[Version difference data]

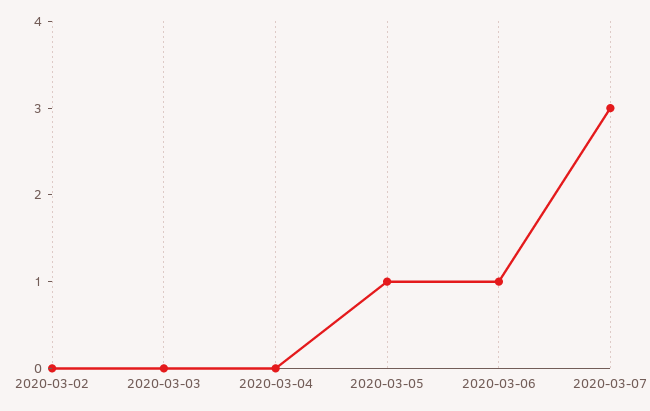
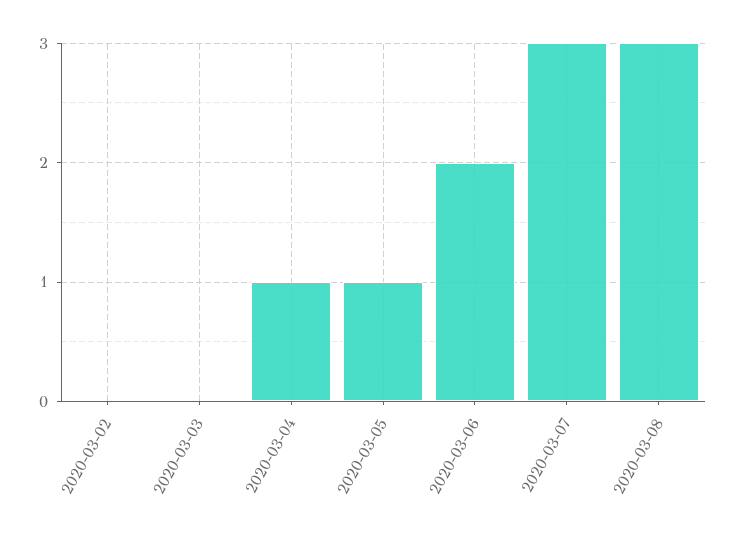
2020-03-04: 0 -> 1
2020-03-06: 1 -> 2
2020-03-08: none -> 3

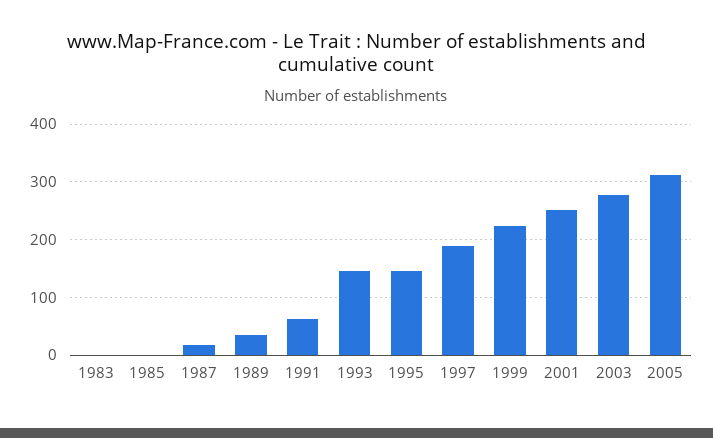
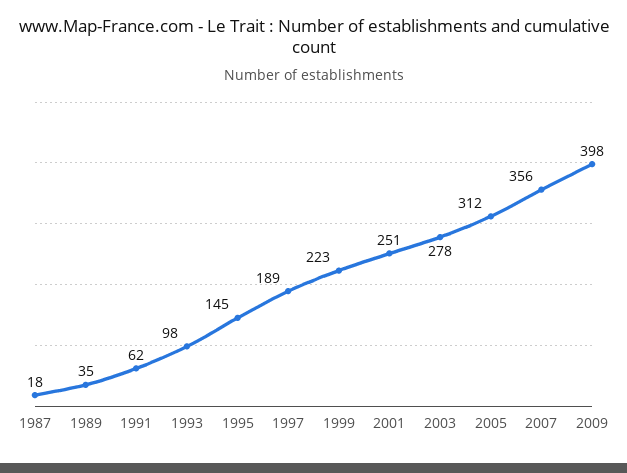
1983: 0 -> none
1985: 0 -> none
1993: 140 -> 98
2007: none -> 356
2009: none -> 398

# DESCRIPTION OF THE TASK
Here the job is to print all the entries above exactly, minus the images.

# SOLUTION BELOW
2020-03-04: 0 -> 1
2020-03-06: 1 -> 2
2020-03-08: none -> 3

1983: 0 -> none
1985: 0 -> none
1993: 140 -> 98
2007: none -> 356
2009: none -> 398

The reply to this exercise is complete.